# Tip how to refinish a gun stock



## GMman (Apr 11, 2008)

Well I have received a suggestion from my brother how to refinish it; he makes them and refinishes them.
Hope it helps some of you LJs to refinish.

My suggestion to refinish it would be to strip the remaining varnish with something like Citrus Strip. The varnish shouldn't be too hard to remove since it already peeled from just being wet. After stripping sand the stock with a fine sandpaper… but don't sand the checkering! You can use a small wire brush to loosen the varnish in the checkering. You probably already know this trick but anyways after the first light sanding I wipe the stock well with methyl hydrate (gas line de-icer). This brings up all the tiny wood shards, then sand it again with a finer paper, wash it again with methyl hydrate then apply a sanding sealer. Don't put the sanding sealer in the checkering! Sand the sealer and apply as many coats until the pores a well sealed. Now I spray 2-3 light coats of semi-gloss exterior urethane, then finish spraying with a wet coat. I like the Minwax Helmsman Spar Urethane, it is what boat builders use on their woodwork.

A few months ago I saw some Birchwood Casey Tru-oil in a spray can at Wal-Mart. I have never seen it in a spray before. It might be easier to work with than the bottled stuff.

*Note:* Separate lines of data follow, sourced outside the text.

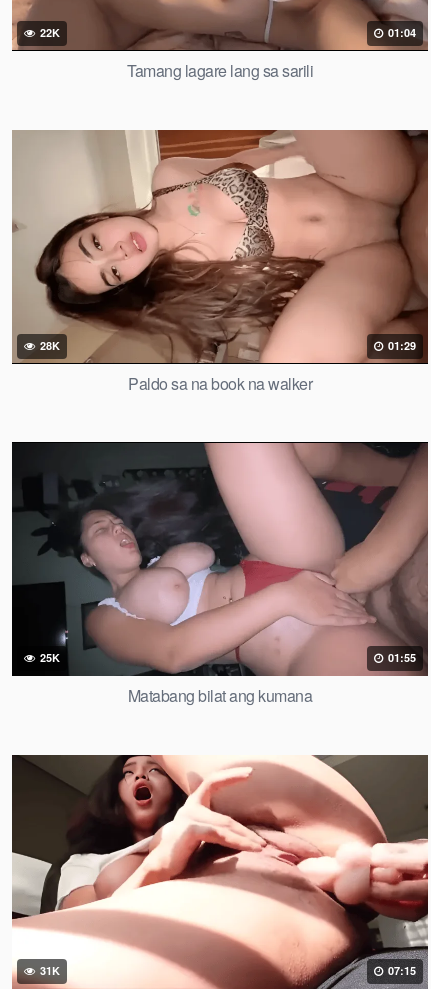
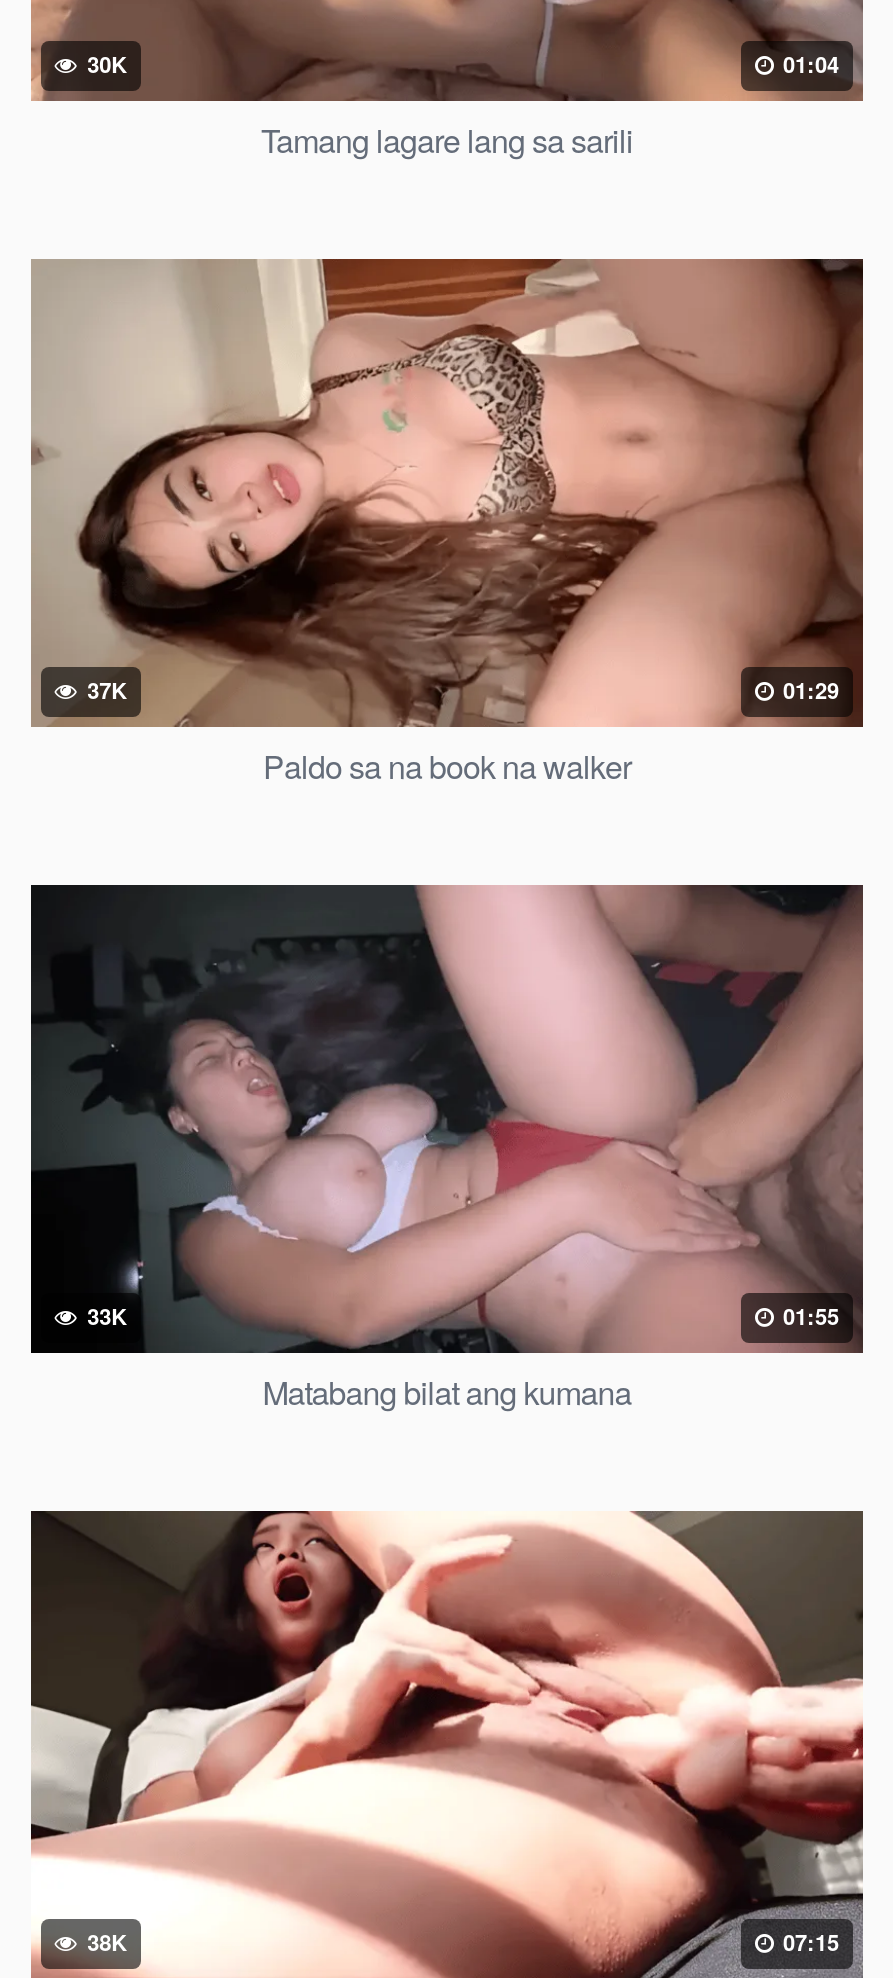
- 22K
+ 30K

- 28K
+ 37K

- 25K
+ 33K

- 31K
+ 38K
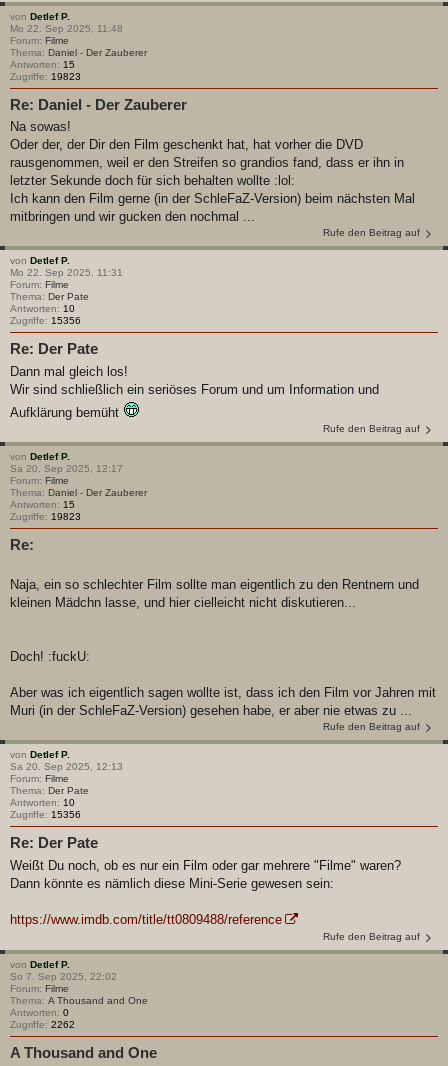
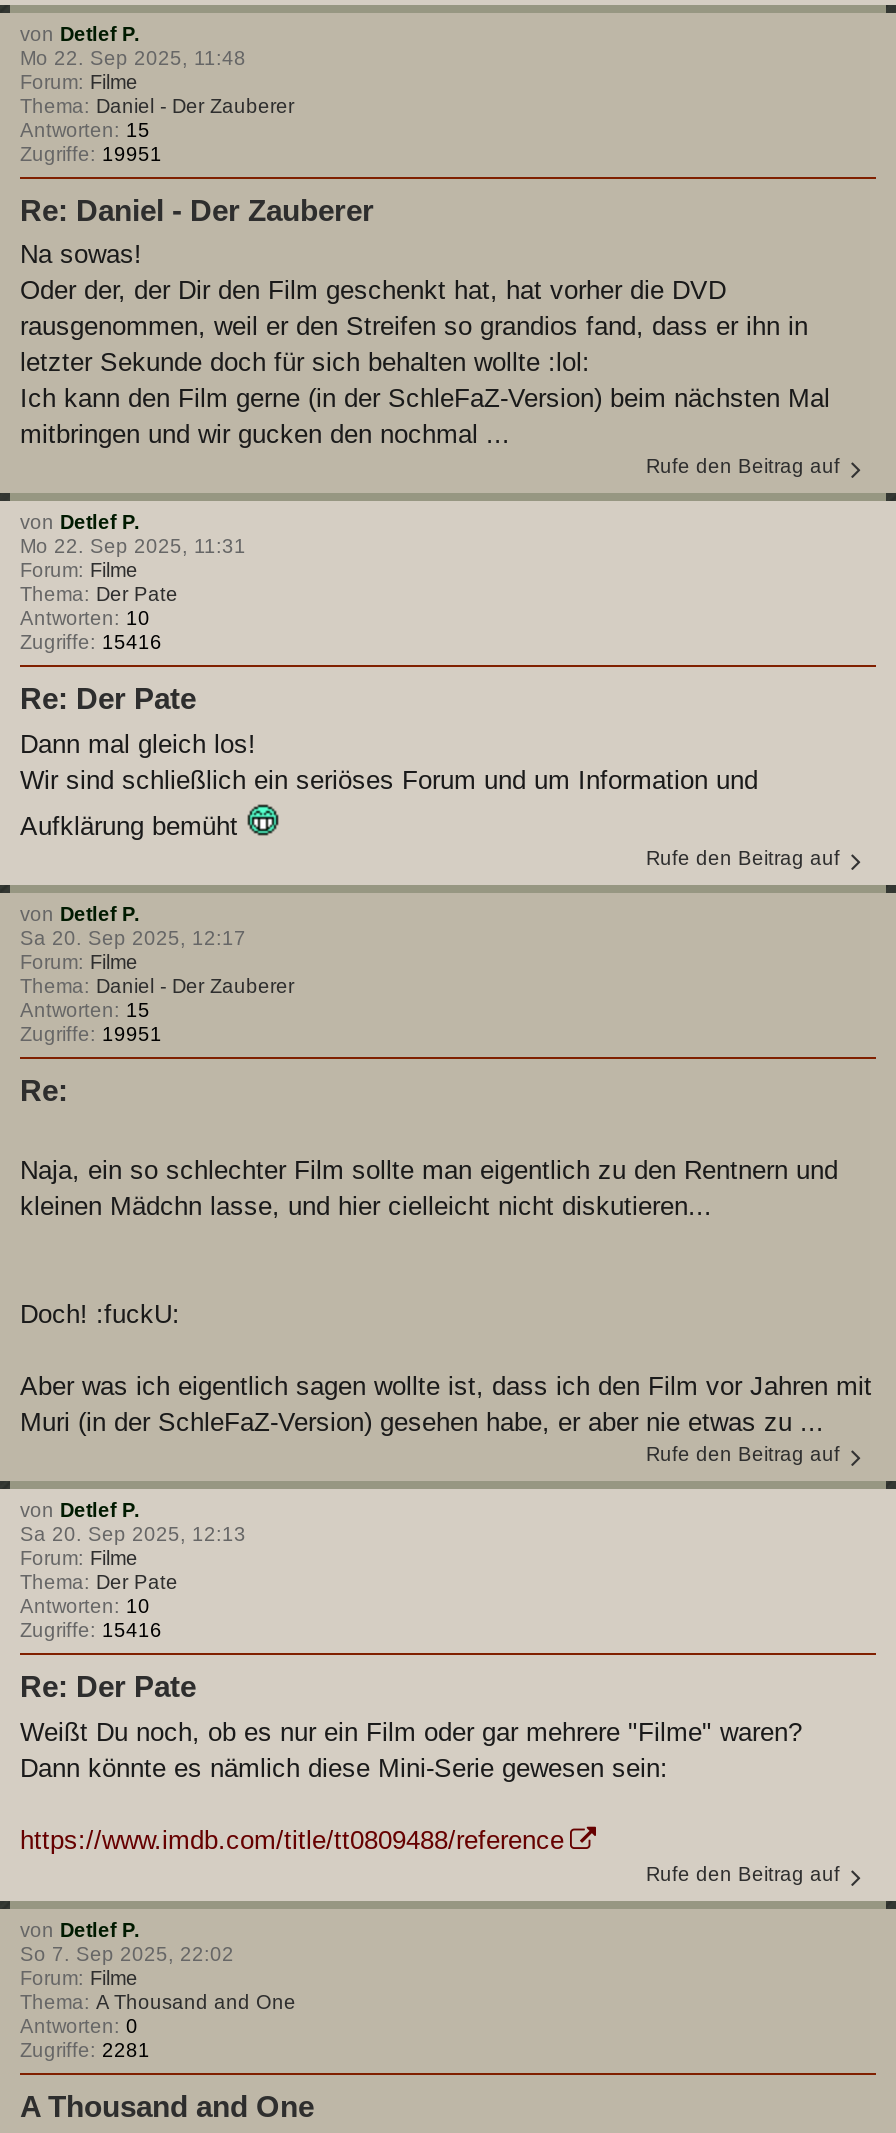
- Zugriffe: 19823
+ Zugriffe: 19951

- Zugriffe: 15356
+ Zugriffe: 15416

- Zugriffe: 19823
+ Zugriffe: 19951

- Zugriffe: 15356
+ Zugriffe: 15416

- Zugriffe: 2262
+ Zugriffe: 2281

Oh!... the reason you don't put anything on your checkering until you are ready for the final finish is because you don't want to fill the spaces in the checkering. That would defeat the whole purpose of having checkering on your stock


----------



## rtb (Mar 26, 2008)

Sand , scrape or what have you to bare smooth wood. Apply BLO and rub in it for about 4 hrs While watching tv or something as the blo is rubbed in add more. repeat 4to 5 times. Finish will protect this stock against any elements. (funny ? this is what the marines did back when they still had wooden stocks and back when stocks were high quality walnut)


----------